DATA SUPPLIED »
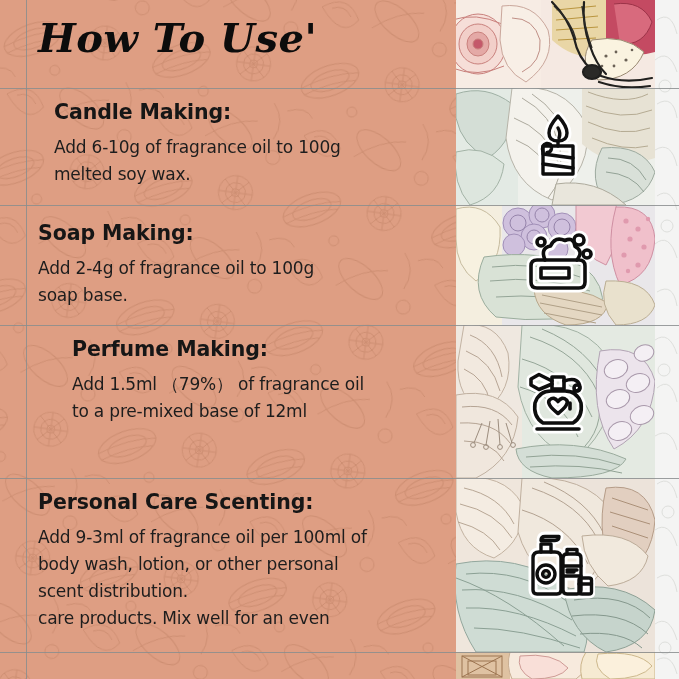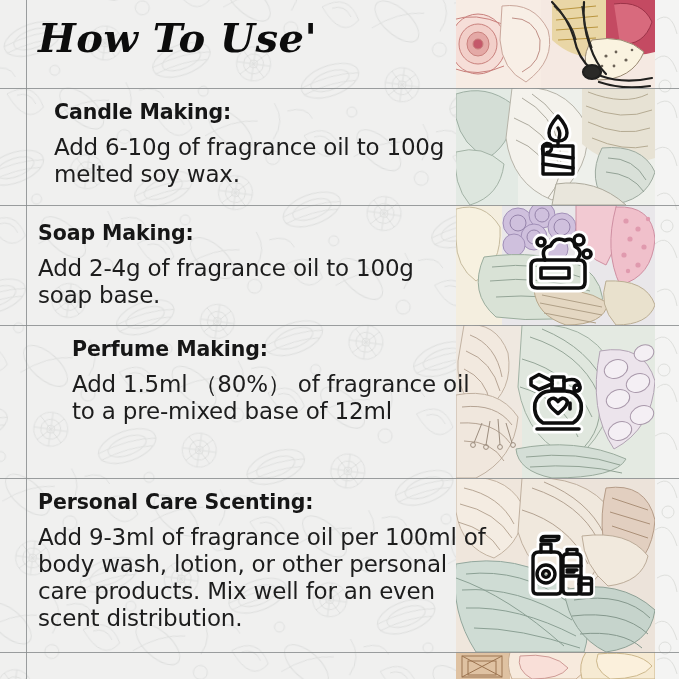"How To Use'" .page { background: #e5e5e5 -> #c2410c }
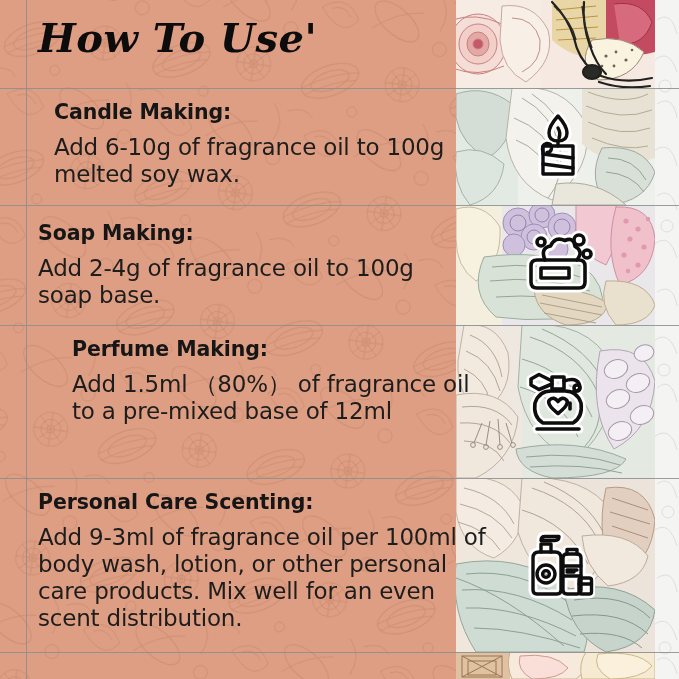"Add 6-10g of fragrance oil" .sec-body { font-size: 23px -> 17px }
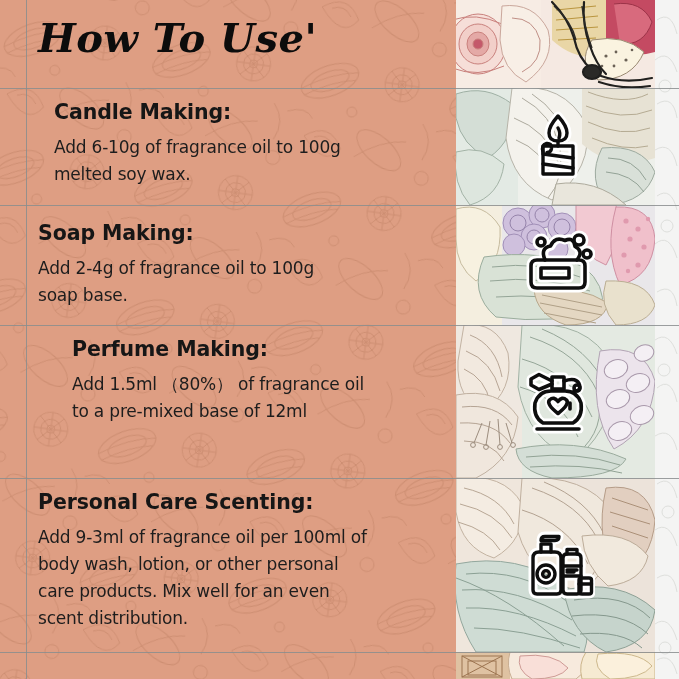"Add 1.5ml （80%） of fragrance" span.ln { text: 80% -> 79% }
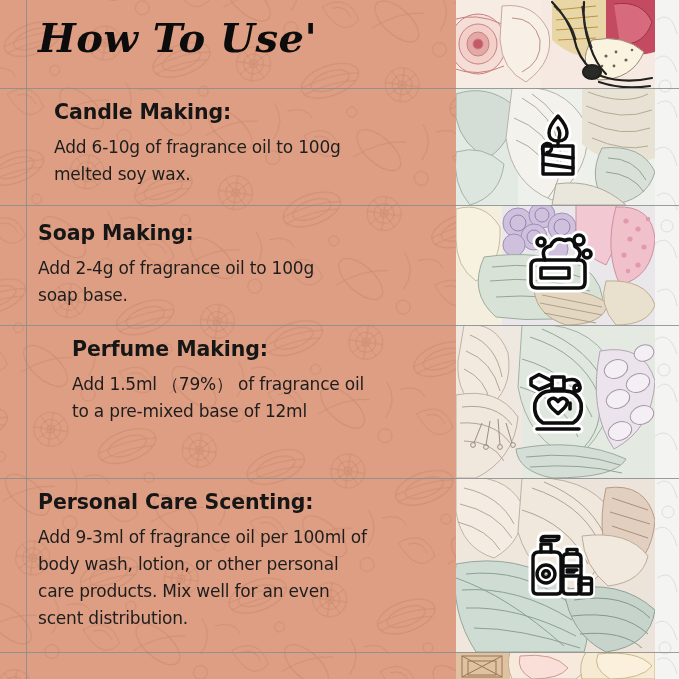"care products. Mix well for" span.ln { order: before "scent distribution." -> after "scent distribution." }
...
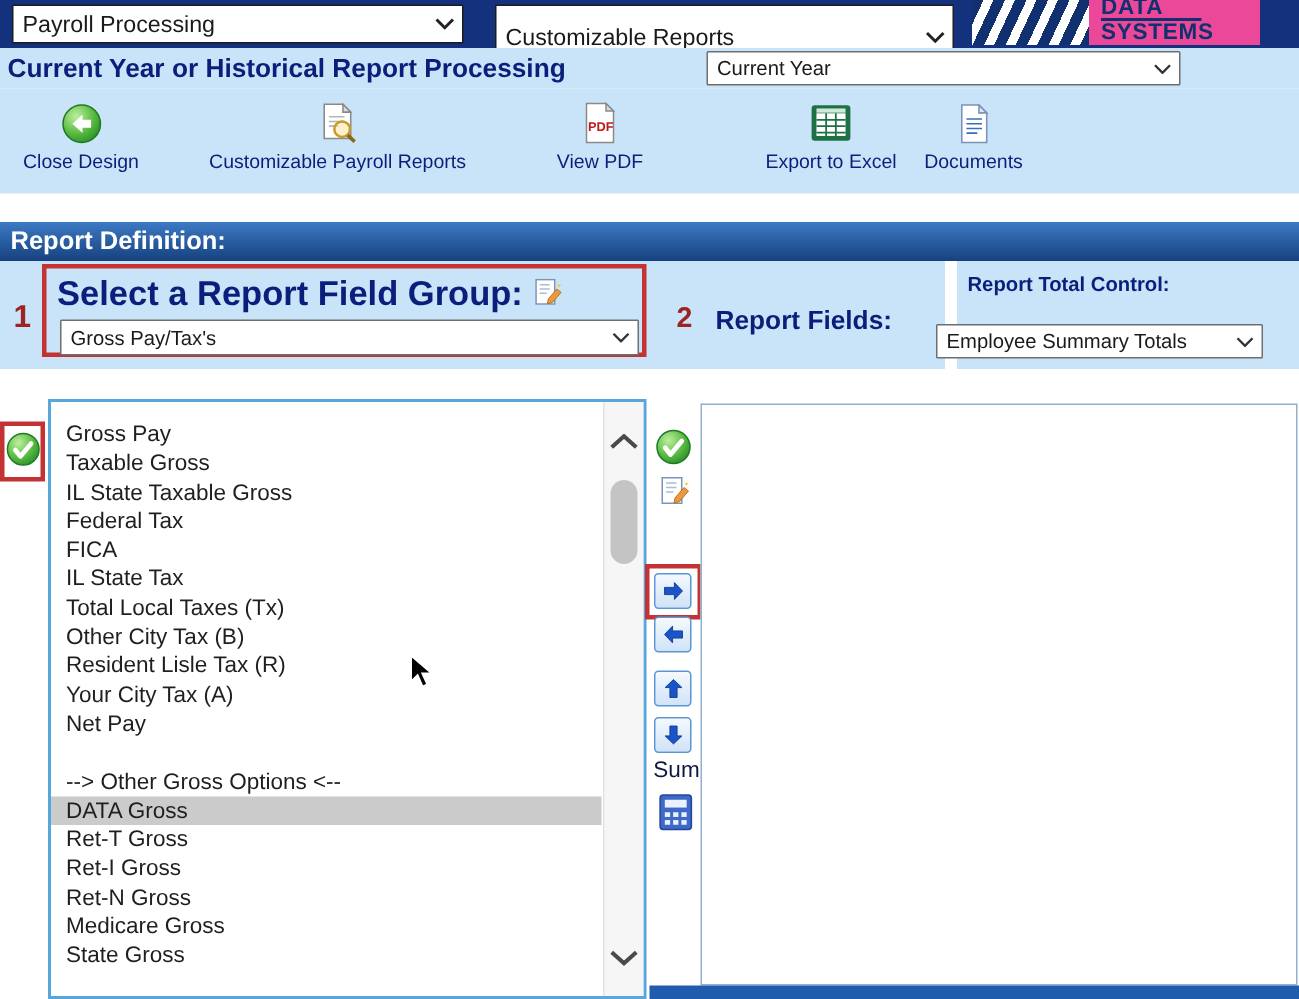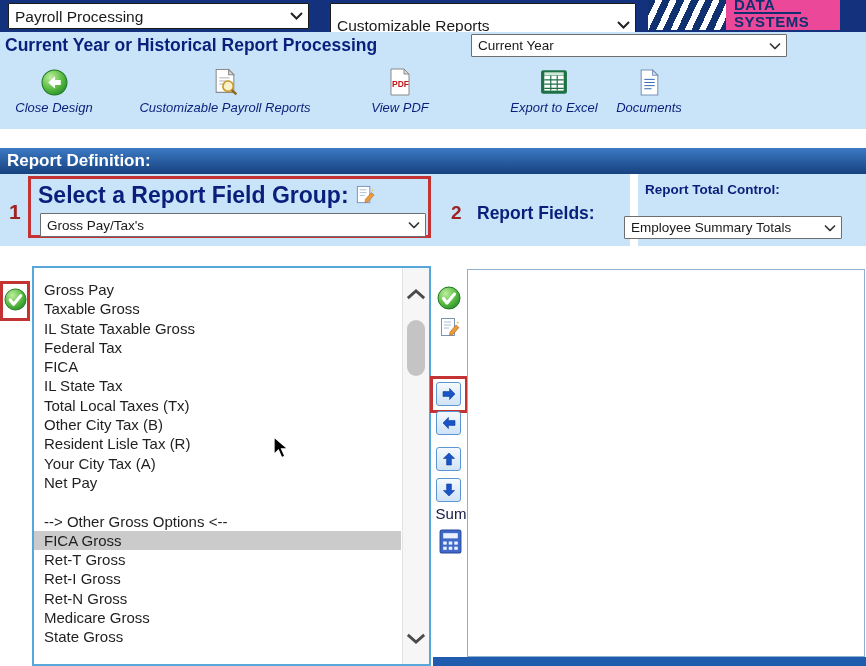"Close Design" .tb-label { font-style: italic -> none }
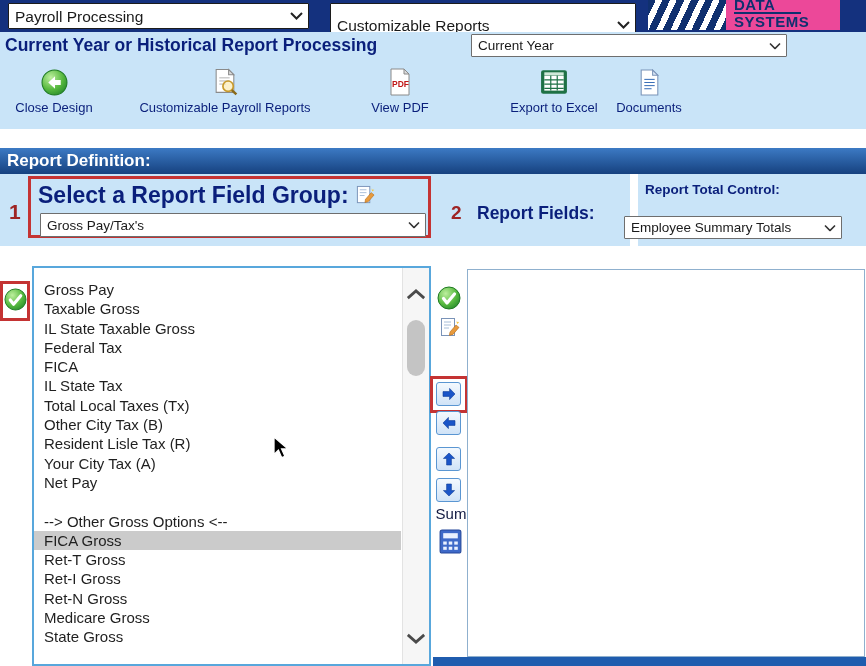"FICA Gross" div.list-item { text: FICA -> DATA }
---
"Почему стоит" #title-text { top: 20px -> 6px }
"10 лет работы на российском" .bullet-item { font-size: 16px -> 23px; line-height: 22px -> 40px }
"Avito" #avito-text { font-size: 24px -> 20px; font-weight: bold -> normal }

ABOUT THIS TASK » Extract, without any images, the part of the material above that opens with the line containing "background: #e5e5e5 ->" and closes with the line containing "products. Mix well", both lines included.

FINISHED EXERCISE »
"How To Use'" .page { background: #e5e5e5 -> #c2410c }
"Add 6-10g of fragrance oil" .sec-body { font-size: 23px -> 17px }
"Add 1.5ml （80%） of fragrance" span.ln { text: 80% -> 79% }
"care products. Mix well for" span.ln { order: before "scent distribution." -> after "scent distribution." }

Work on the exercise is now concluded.